In February it organised an
international policing conference entitled Policing the Future in the Hilton at the cost of £500 per delegate. Patten talked a lot about policing with the community but this important element of policing reform seemed to have been overlooked by the Board when it planned the conference.
It failed to appreciate that the only voluntary and community organisations or individuals who could afford these fees were those operating on the wrong side of the law. It was only after a number of voluntary organisations drew the Board’s attention to its exclusionary policies, that it made 50 places available – free – to community representatives. Few took up the offer and preferred to attend an alternative event entitled: ‘Collusion: The Elephant in the Room’, which had been set up in protest at the failure of the policing conference to discuss collusion –a central issue at the heart of policing the future in Northern Ireland.

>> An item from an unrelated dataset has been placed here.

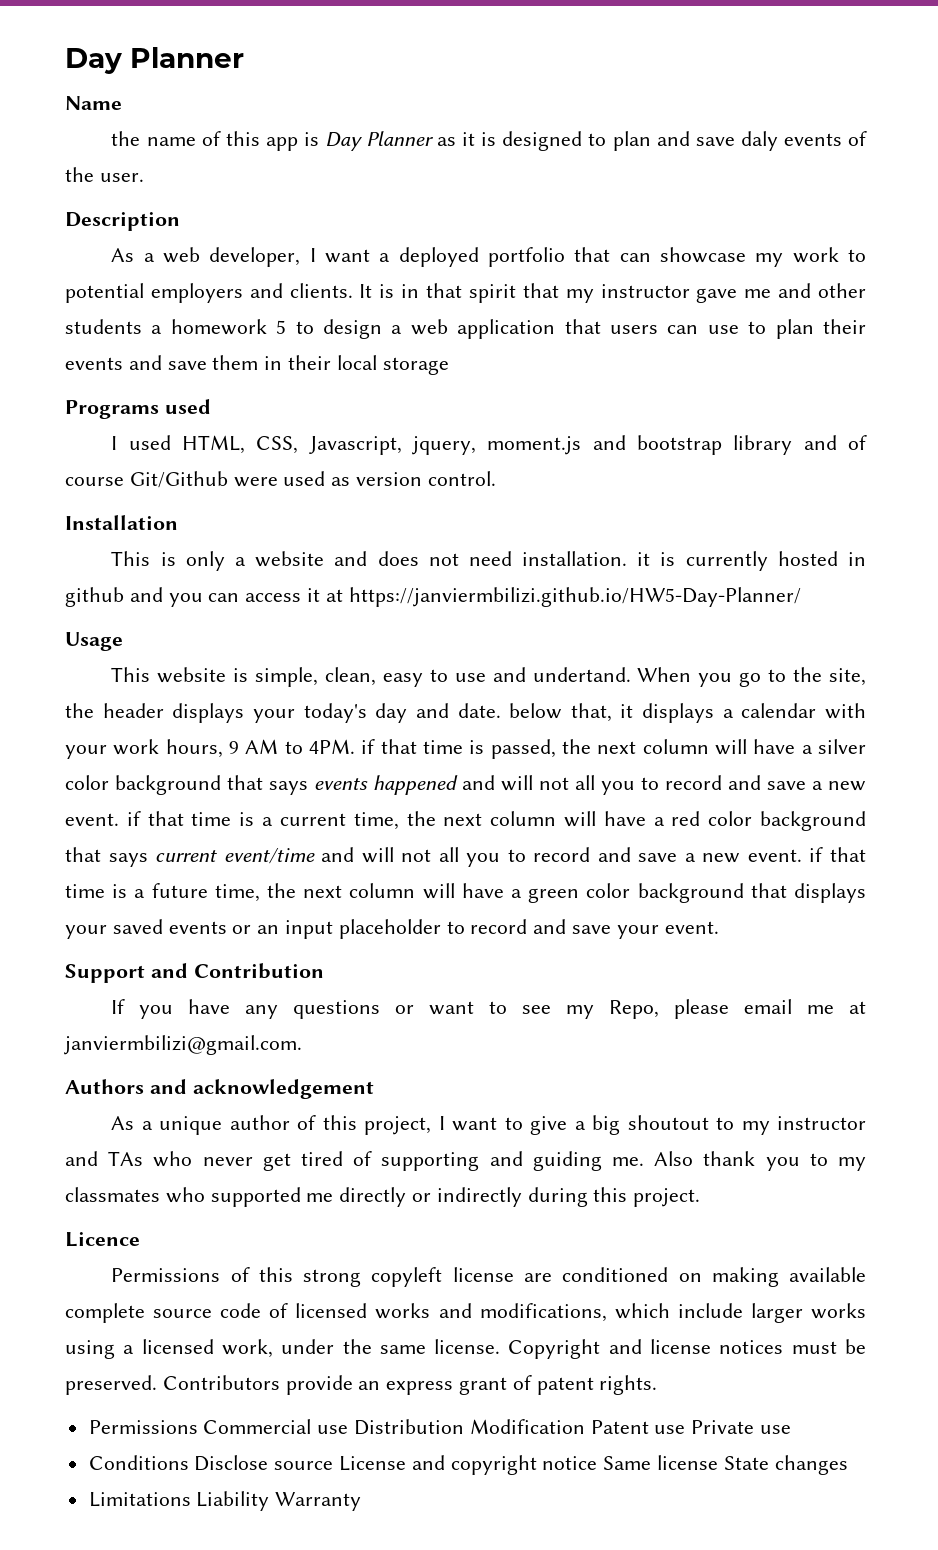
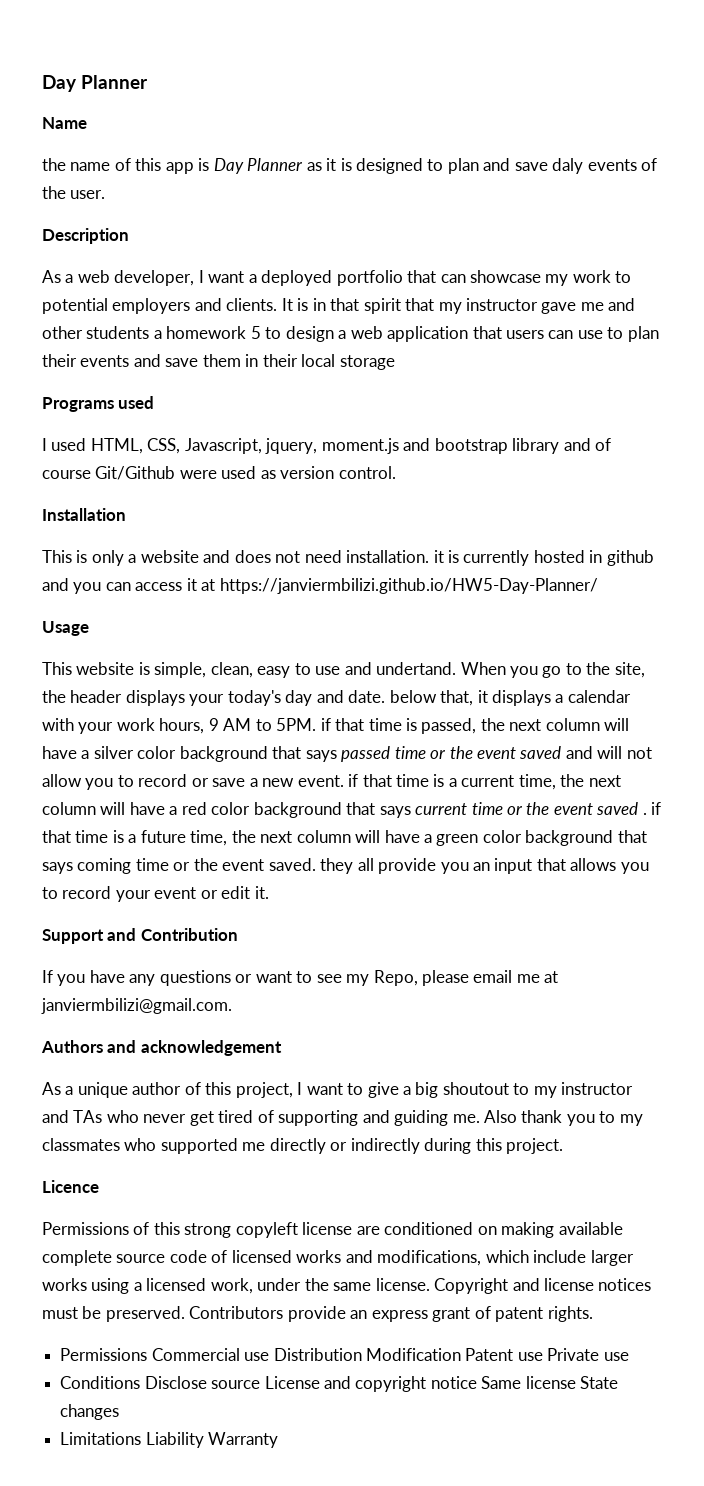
[309,739,356,754] 4PM. -> [276,718,317,731] 5PM.
[314,775,761,795] events happened and will not all you to record and -> [341,746,652,762] [42,774,209,790] passed time or the event saved and will not allow you to record or
[223,847,802,867] event/time and will not all you to record and save a new event. -> [471,802,647,815] time or the event saved .
[794,883,866,903] [65,919,719,939] displays your saved events or an input placeholder to record and save your event. -> [42,858,649,874] [42,886,269,902] says coming time or the event saved. they all provide you an input that allows you to record your event or edit it.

It was subsequently reported, that notwithstanding the high fees, the conference cost £245,000 – enough to support 8 youth workers in some deprived area. How can such profligacy be justified? In a Policing Board press release we are told that the speakers at the conference did not charge fees – how generous of these public servants! We are further told ‘that as a direct result of the conference’ representatives of the PSNI’ – what a quaint expression – have been invited to address police chiefs at a police conference in Chicago. Who are these ‘representatives of the PSNI’ – members of the Policing Board?
Two months after the big jamboree in the Hilton, no fewer than 6 members of the Board flew business class to Washington and stayed in an up-market hotel to celebrate St Patrick’s day. As we all know the function of the Policing Board is to oversee the PSNI and make sure that we have an efficient and effective police service in Northern Ireland. It has no brief to make sure that the Washington cops are up to scratch. The Police Act 2000, however, does make provision for the Board to provide advice and assistance to an international organisation or institution. So perhaps they were all advising various organisations in Washington how to defeat terrorism. Hopefully, they told them that you can not do this through heavy policing, anti-terrorism measures or bombing. At the end of the day, you have to take the political route.
We now look forward to a press release from the Board telling the public exactly what their members did in Washington, the benefits of the trip for policing Northern Ireland and the overall costs.